Churches constantly say they want the government out of their business — and I would agree provided that was true the other way around as well — but apparently that’s not the case when it comes to taxpayer money.
The U.S. government recently passed the “Paycheck Protection Program” (PPP) offering small businesses a loan of up to 2.5 times their average monthly payroll — a loan that they don’t have to pay back if 75% of that money goes to payroll and not rent, utilities, etc. The big PPP scandal you may have heard about was how large businesses (like restaurant chains) were receiving millions of dollars while many actual small businesses received nothing at all.

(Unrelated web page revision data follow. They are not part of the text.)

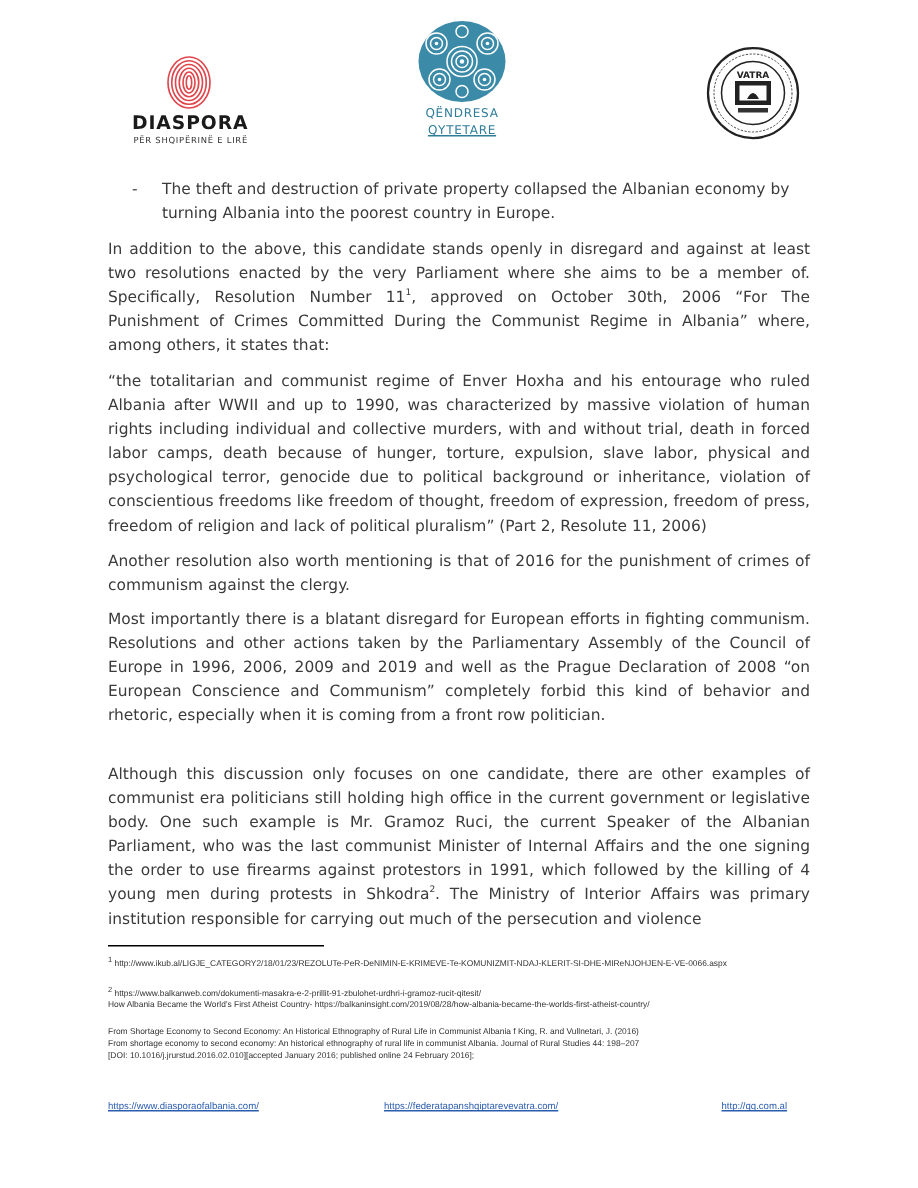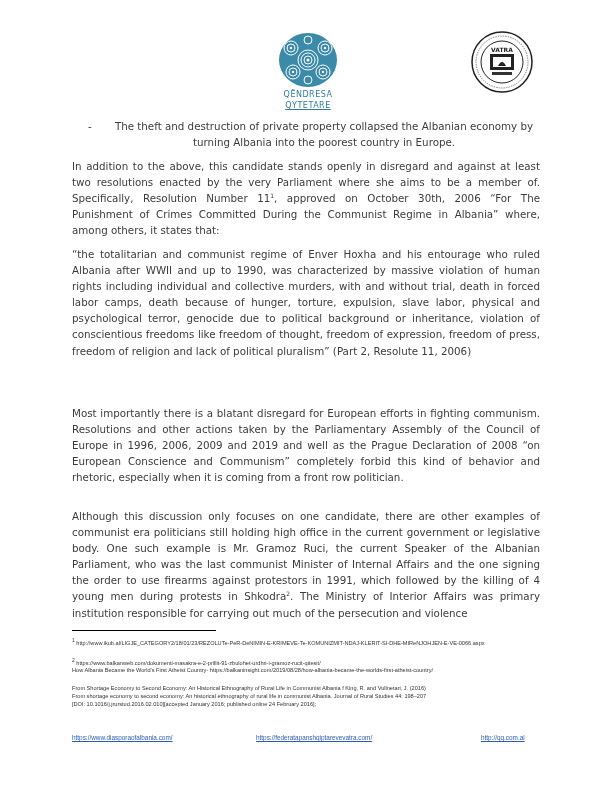--- a/index.html
+++ b/index.html
@@ -8,50 +8,64 @@
   .page { position: absolute; left: 0; top: 0; width: 612px; height: 792px; }
 
   
   .logo { position: absolute; }
   .logo-diaspora { left: 88px; top: 36px; width: 80px; height: 64px; text-align: center; }
   .logo-diaspora .name { font-family: "DejaVu Sans", sans-serif; font-weight: bold; font-size: 12.5px;
         letter-spacing: 0.6px; color: #1a1a1a; position: absolute; left: 0; top: 38px; white-space: nowrap; }
   .logo-diaspora .tag { font-size: 5.6px; letter-spacing: 0.5px; color: #333; position: absolute; left: 1px; top: 55px; white-space: nowrap; }
   .logo-diaspora svg { position: absolute; left: 18px; top: 0px; }
 
-  .logo-qendresa { left: 268px; top: 32px; width: 80px; height: 80px; }
+  .logo-qendresa { left: 268px; top: 13px; width: 80px; height: 80px; }
   .logo-qendresa svg { position: absolute; left: 9px; top: 0; }
   .logo-qendresa .l1, .logo-qendresa .l2 { position: absolute; width: 80px; text-align: center;
         font-size: 8px; letter-spacing: 0.5px; color: #2f7d99; font-weight: normal; }
   .logo-qendresa .l1 { top: 58px; }
   .logo-qendresa .l2 { top: 69px; text-decoration: underline; }
 
   .logo-vatra { left: 470px; top: 30px; width: 64px; height: 64px; }
 
   
   .txt { position: absolute; left: 72px; width: 468px; font-size: 10.3px; line-height: 16.1px;
          text-align: justify; color: #3b3b3b; }
   .txt sup { font-size: 6px; line-height: 0; }
   .bullet-row { position: absolute; left: 84px; top: 118px; width: 456px; font-size: 10.3px; line-height: 16.1px; color: #3b3b3b; }
   .bullet-row .dash { position: absolute; left: 4px; top: 0; }
-  .bullet-row .btxt { position: absolute; left: 24px; width: 432px; text-align: center; }
+  .bullet-row .btxt { position: absolute; left: 24px; width: 432px; text-align: left; }
 
   .fn-rule { position: absolute; left: 72px; top: 630px; width: 144px; height: 1px; background: #000; }
   .fn { position: absolute; left: 72px; width: 470px; font-family: "Liberation Sans", sans-serif;
         font-size: 5.6px; line-height: 8.2px; color: #333; }
   .fn sup { font-size: 5px; }
 
   .footer-link { position: absolute; top: 734px; font-family: "Liberation Sans", sans-serif;
         font-size: 6.4px; color: #2a5db0; text-decoration: underline; white-space: nowrap; }
 </style>
 </head>
 <body>
 
 <div class="page">
 
+  <div class="logo logo-diaspora">
+    <svg width="40" height="38" viewBox="0 0 40 38">
+      <g fill="none" stroke="#e0464b" stroke-width="1.1">
+        <ellipse cx="20" cy="19" rx="14" ry="17"></ellipse>
+        <ellipse cx="20" cy="19" rx="11.5" ry="14.5"></ellipse>
+        <ellipse cx="20" cy="19" rx="9" ry="12"></ellipse>
+        <ellipse cx="20" cy="19" rx="6.5" ry="9.5"></ellipse>
+        <ellipse cx="20" cy="19" rx="4" ry="7"></ellipse>
+        <ellipse cx="20" cy="19" rx="1.8" ry="4.5"></ellipse>
+      </g>
+    </svg>
+    <span class="name">DIASPORA</span>
+    <span class="tag">PËR SHQIPËRINË E LIRË</span>
+  </div>
 
   <div class="logo logo-qendresa">
     <svg width="62" height="56" viewBox="0 0 62 56">
       <ellipse cx="31" cy="28" rx="29" ry="27" fill="#3a8aa8"></ellipse>
       <g fill="none" stroke="#ffffff" stroke-width="1">
         <circle cx="31" cy="28" r="10"></circle>
           <circle cx="31" cy="28" r="7"></circle>
           <circle cx="31" cy="28" r="4"></circle>
         <circle cx="14" cy="16" r="7"></circle>
           <circle cx="14" cy="16" r="4"></circle>
@@ -93,20 +107,21 @@
 
   <div class="bullet-row">
     <span class="dash">-</span>
     <span class="btxt">The theft and destruction of private property collapsed the Albanian economy by turning Albania into the poorest country in Europe.</span>
   </div>
 
   <div class="txt" style="top:158px;"><span>In addition to the above, this candidate stands openly in disregard and against at least two resolutions enacted by the very Parliament where she aims to be a member of. Specifically, Resolution Number 11</span><sup>1</sup><span>, approved on October 30th, 2006 “For The Punishment of Crimes Committed During the Communist Regime in Albania” where, among others, it states that:</span></div>
 
   <div class="txt" style="top:246px;"> “the totalitarian and communist regime of Enver Hoxha and his entourage who ruled Albania after WWII and up to 1990, was characterized by massive violation of human rights including individual and collective murders, with and without trial, death in forced labor camps, death because of hunger, torture, expulsion, slave labor, physical and psychological terror, genocide due to political background or inheritance, violation of conscientious freedoms like freedom of thought, freedom of expression, freedom of press, freedom of religion and lack of political pluralism” (Part 2, Resolute 11, 2006)</div>
 
+  <div class="txt" style="top:366px;">Another resolution also worth mentioning is that of 2016 for the punishment of crimes of communism against the clergy.</div>
 
   <div class="txt" style="top:405px;">Most importantly there is a blatant disregard for European efforts in fighting communism. Resolutions and other actions taken by the Parliamentary Assembly of the Council of Europe in 1996, 2006, 2009 and 2019 and well as the Prague Declaration of 2008 “on European Conscience and Communism” completely forbid this kind of behavior and rhetoric, especially when it is coming from a front row politician.</div>
 
   <div class="txt" style="top:508px;"><span>Although this discussion only focuses on one candidate, there are other examples of communist era politicians still holding high office in the current government or legislative body. One such example is Mr. Gramoz Ruci, the current Speaker of the Albanian Parliament, who was the last communist Minister of Internal Affairs and the one signing the order to use firearms against protestors in 1991, which followed by the killing of 4 young men during protests in Shkodra</span><sup>2</sup><span>. The Ministry of Interior Affairs was primary institution responsible for carrying out much of the persecution and violence</span></div>
 
   <div class="fn-rule"></div>
 
   <div class="fn" style="top:636px;"><sup>1</sup> <span>http://www.ikub.al/LIGJE_CATEGORY2/18/01/23/REZOLUTe-PeR-DeNIMIN-E-KRIMEVE-Te-KOMUNIZMIT-NDAJ-KLERIT-SI-DHE-MIReNJOHJEN-E-VE-0066.aspx</span></div>
   <div class="fn" style="top:656px;"><sup>2</sup> <span>https://www.balkanweb.com/dokumenti-masakra-e-2-prillit-91-zbulohet-urdhri-i-gramoz-rucit-qitesit/</span></div>
   <div class="fn" style="top:666px;">How Albania Became the World’s First Atheist Country- https://balkaninsight.com/2019/08/28/how-albania-became-the-worlds-first-atheist-country/</div>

But here’s a different scandal: Because non-profits were also eligible for the money, many religious institutions also applied for the cash. And they’re scooping up millions upon millions of taxpayer dollars in order to further their proselytizing.
How many churches are we talking about?
There are about 17,000 Catholic churches in the U.S. More than 12,000 applied for the cash, according to CBS News:
Pat Markey, the executive director of the Diocesan Fiscal Management Conference, an association of finance officers from Catholic dioceses, estimates that around 6,000 Catholic parishes had their applications for federal funding approved in the first round of PPP and around 3,000 have received loans so far in the second round.
Protestant churches are no different. LifeWay Research says nearly a quarter of Protestant churches applied for money and more than half of them received it.
Two in 5 Protestant pastors (40%) say their church has applied for government assistance offered through the CARES Act or the Small Business Administration, while 56% say they have not. Around a quarter (23%) of pastors say their application was accepted, which means that of those who applied, 59% were approved for assistance.
A representative for the The Jewish Federations of North America told CBS News that they conducted a survey on April 21 and learned that “573 Jewish organizations were approved for PPP loans, with a total value of $276 million. Among that group were 219 synagogues who received just over $50 million in loans.”
It’s true that these religious groups employ a lot of Americans, who are suffering as much as everyone else at a time when their churches or synagogues can’t meet. So you could argue that they should be eligible for that funding. But when churches don’t pay taxes in the first place, and don’t have to disclose how they use their money or where it comes from (unlike other non-profits), they’re just mooching off of taxpayers in order to further their religious beliefs. In an alternative universe where the justice system didn’t bend over backwards to accommodate faith, it could be a Constitutional issue.
Freedom From Religion Foundation attorney Andrew Seidel spells out why this funding is problematic for other reasons in a piece for The Cap Times:
… Because they entirely lack financial transparency and accountability, churches are already rife with fraud and abuse. Churches qualify for CARES Act funds even if they have never registered as a church with the IRS. Receiving these taxpayer funds could be literally both the first and last time the government ever hears of them.
There are no safeguards built into the CARES Act. It is irresponsible to provide financial support to such organizations, and doubly so without requiring transparent accounting. Taxpayer funds should only be available to nonprofits that file financial information with the IRS, even if not required to do so by federal law. Otherwise, Congress is handing out taxpayer money with no accountability whatsoever.
As Seidel says, there could be an argument made that churches, like all other businesses and non-profits, should be eligible for the money. But churches don’t play by the same rules, and that’s why this is a problem.
A lot of religious leaders spend a lot of time arguing why they should be able to ignore whatever the government says. The second they can profit off of it, though, all of that goes out the window. And it’s regular business owners who suffer as a result.